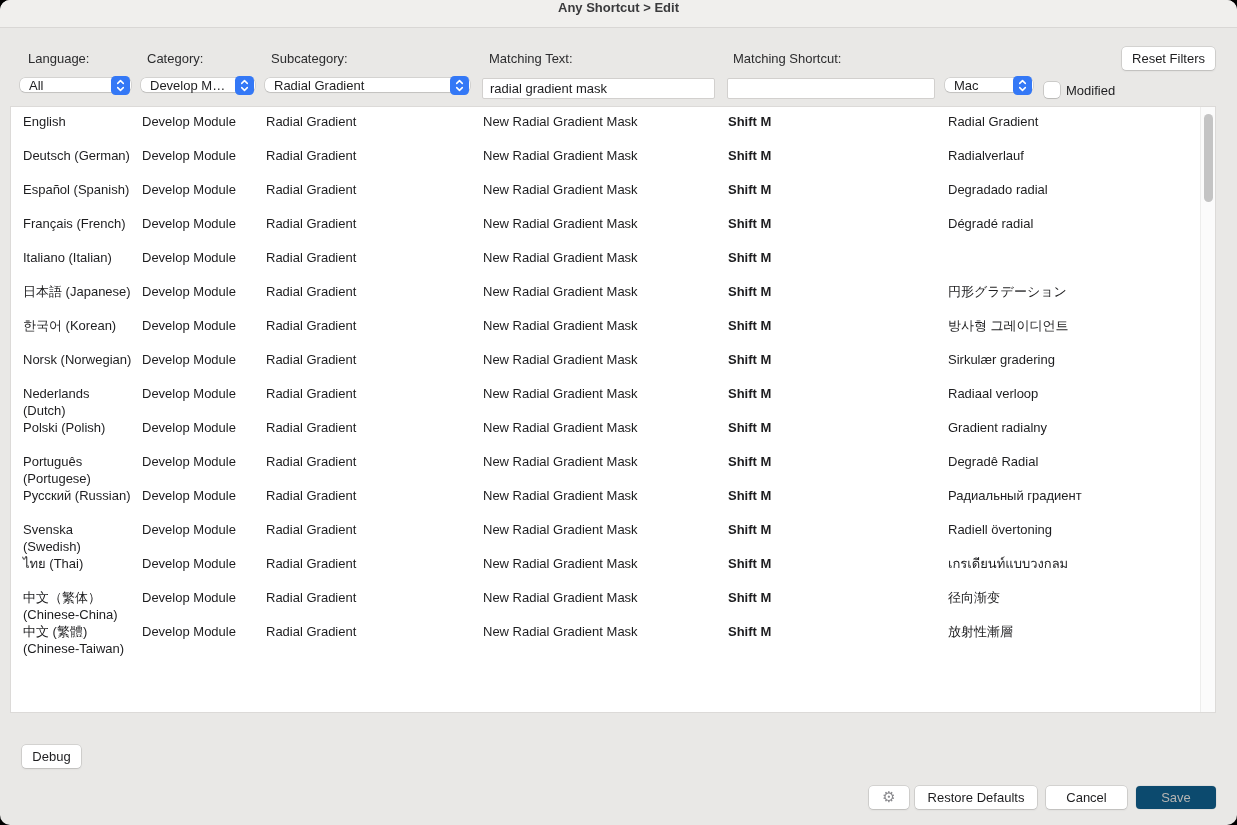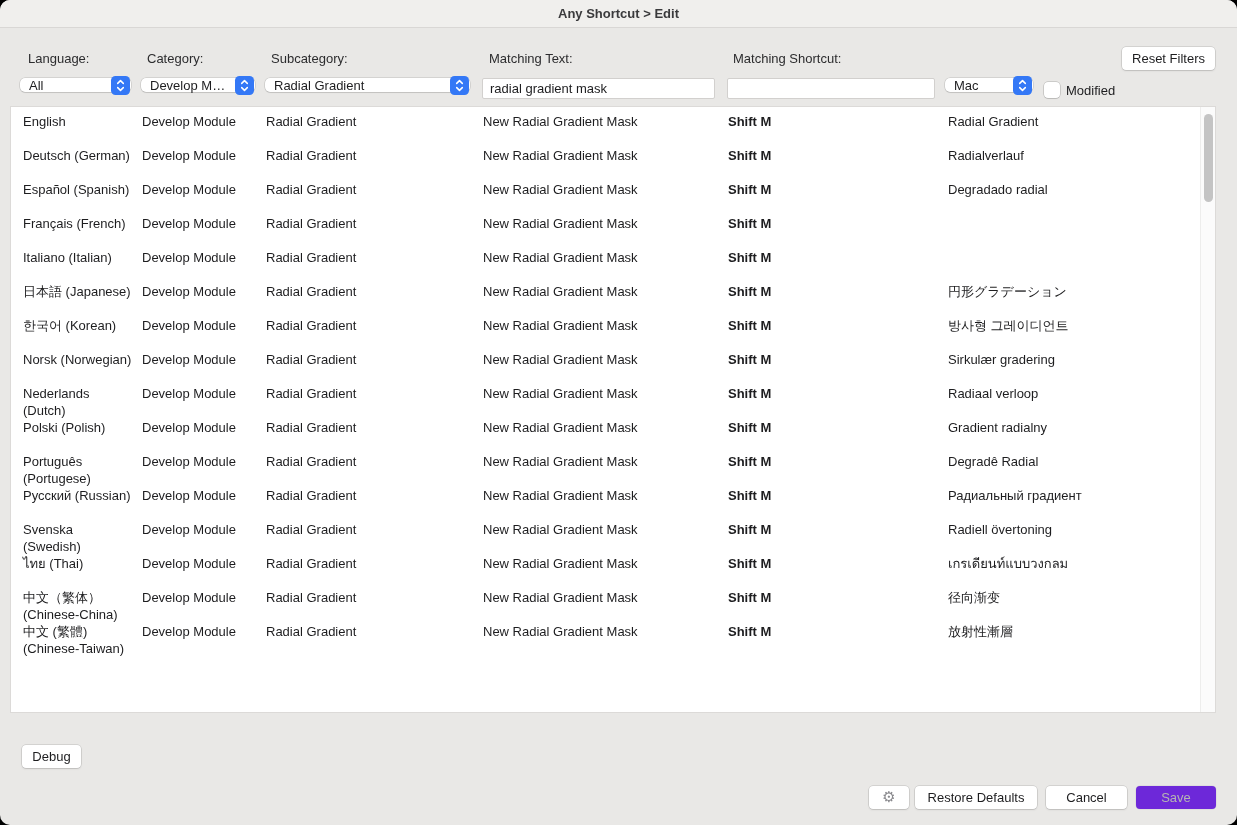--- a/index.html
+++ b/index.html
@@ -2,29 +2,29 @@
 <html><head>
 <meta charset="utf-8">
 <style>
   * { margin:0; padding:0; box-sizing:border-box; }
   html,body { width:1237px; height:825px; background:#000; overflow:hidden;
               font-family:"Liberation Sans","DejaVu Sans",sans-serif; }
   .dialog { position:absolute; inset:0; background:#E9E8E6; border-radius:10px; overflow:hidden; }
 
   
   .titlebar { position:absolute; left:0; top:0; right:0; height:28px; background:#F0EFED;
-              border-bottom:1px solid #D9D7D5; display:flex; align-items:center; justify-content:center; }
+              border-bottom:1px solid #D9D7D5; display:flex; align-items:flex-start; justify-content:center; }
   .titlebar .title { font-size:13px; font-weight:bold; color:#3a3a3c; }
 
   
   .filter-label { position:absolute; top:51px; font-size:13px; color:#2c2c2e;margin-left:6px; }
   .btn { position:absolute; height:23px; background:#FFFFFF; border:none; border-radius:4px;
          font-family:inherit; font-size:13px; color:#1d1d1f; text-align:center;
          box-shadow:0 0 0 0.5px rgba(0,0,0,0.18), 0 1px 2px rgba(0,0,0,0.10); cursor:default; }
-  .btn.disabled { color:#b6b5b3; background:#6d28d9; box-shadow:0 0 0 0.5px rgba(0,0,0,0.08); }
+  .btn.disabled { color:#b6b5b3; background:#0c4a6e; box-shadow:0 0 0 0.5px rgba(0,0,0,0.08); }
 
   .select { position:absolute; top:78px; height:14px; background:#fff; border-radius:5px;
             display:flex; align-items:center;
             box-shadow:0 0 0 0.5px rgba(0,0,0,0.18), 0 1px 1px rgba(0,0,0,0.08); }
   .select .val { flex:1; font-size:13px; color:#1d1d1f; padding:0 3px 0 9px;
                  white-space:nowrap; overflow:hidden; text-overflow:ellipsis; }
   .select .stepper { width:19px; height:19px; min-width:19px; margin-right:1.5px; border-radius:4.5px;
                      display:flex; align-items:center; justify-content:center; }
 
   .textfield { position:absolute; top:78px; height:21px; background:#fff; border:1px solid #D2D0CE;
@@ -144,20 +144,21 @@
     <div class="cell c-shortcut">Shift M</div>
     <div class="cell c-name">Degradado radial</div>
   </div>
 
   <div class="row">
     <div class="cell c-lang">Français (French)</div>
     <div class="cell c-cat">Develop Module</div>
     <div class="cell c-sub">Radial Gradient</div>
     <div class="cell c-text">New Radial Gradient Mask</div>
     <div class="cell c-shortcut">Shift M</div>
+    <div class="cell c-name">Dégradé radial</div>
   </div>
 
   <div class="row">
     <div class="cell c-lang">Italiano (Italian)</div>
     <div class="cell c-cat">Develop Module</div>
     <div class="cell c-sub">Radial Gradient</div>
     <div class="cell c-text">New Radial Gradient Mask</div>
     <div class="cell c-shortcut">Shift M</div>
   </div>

■ ■ ■ ■

What is needed is an exact copy of the entries, without any images.

--- a/index.html
+++ b/index.html
@@ -2,29 +2,29 @@
 <html><head>
 <meta charset="utf-8">
 <style>
   * { margin:0; padding:0; box-sizing:border-box; }
   html,body { width:1237px; height:825px; background:#000; overflow:hidden;
               font-family:"Liberation Sans","DejaVu Sans",sans-serif; }
   .dialog { position:absolute; inset:0; background:#E9E8E6; border-radius:10px; overflow:hidden; }
 
   
   .titlebar { position:absolute; left:0; top:0; right:0; height:28px; background:#F0EFED;
-              border-bottom:1px solid #D9D7D5; display:flex; align-items:center; justify-content:center; }
+              border-bottom:1px solid #D9D7D5; display:flex; align-items:flex-start; justify-content:center; }
   .titlebar .title { font-size:13px; font-weight:bold; color:#3a3a3c; }
 
   
   .filter-label { position:absolute; top:51px; font-size:13px; color:#2c2c2e;margin-left:6px; }
   .btn { position:absolute; height:23px; background:#FFFFFF; border:none; border-radius:4px;
          font-family:inherit; font-size:13px; color:#1d1d1f; text-align:center;
          box-shadow:0 0 0 0.5px rgba(0,0,0,0.18), 0 1px 2px rgba(0,0,0,0.10); cursor:default; }
-  .btn.disabled { color:#b6b5b3; background:#6d28d9; box-shadow:0 0 0 0.5px rgba(0,0,0,0.08); }
+  .btn.disabled { color:#b6b5b3; background:#0c4a6e; box-shadow:0 0 0 0.5px rgba(0,0,0,0.08); }
 
   .select { position:absolute; top:78px; height:14px; background:#fff; border-radius:5px;
             display:flex; align-items:center;
             box-shadow:0 0 0 0.5px rgba(0,0,0,0.18), 0 1px 1px rgba(0,0,0,0.08); }
   .select .val { flex:1; font-size:13px; color:#1d1d1f; padding:0 3px 0 9px;
                  white-space:nowrap; overflow:hidden; text-overflow:ellipsis; }
   .select .stepper { width:19px; height:19px; min-width:19px; margin-right:1.5px; border-radius:4.5px;
                      display:flex; align-items:center; justify-content:center; }
 
   .textfield { position:absolute; top:78px; height:21px; background:#fff; border:1px solid #D2D0CE;
@@ -144,20 +144,21 @@
     <div class="cell c-shortcut">Shift M</div>
     <div class="cell c-name">Degradado radial</div>
   </div>
 
   <div class="row">
     <div class="cell c-lang">Français (French)</div>
     <div class="cell c-cat">Develop Module</div>
     <div class="cell c-sub">Radial Gradient</div>
     <div class="cell c-text">New Radial Gradient Mask</div>
     <div class="cell c-shortcut">Shift M</div>
+    <div class="cell c-name">Dégradé radial</div>
   </div>
 
   <div class="row">
     <div class="cell c-lang">Italiano (Italian)</div>
     <div class="cell c-cat">Develop Module</div>
     <div class="cell c-sub">Radial Gradient</div>
     <div class="cell c-text">New Radial Gradient Mask</div>
     <div class="cell c-shortcut">Shift M</div>
   </div>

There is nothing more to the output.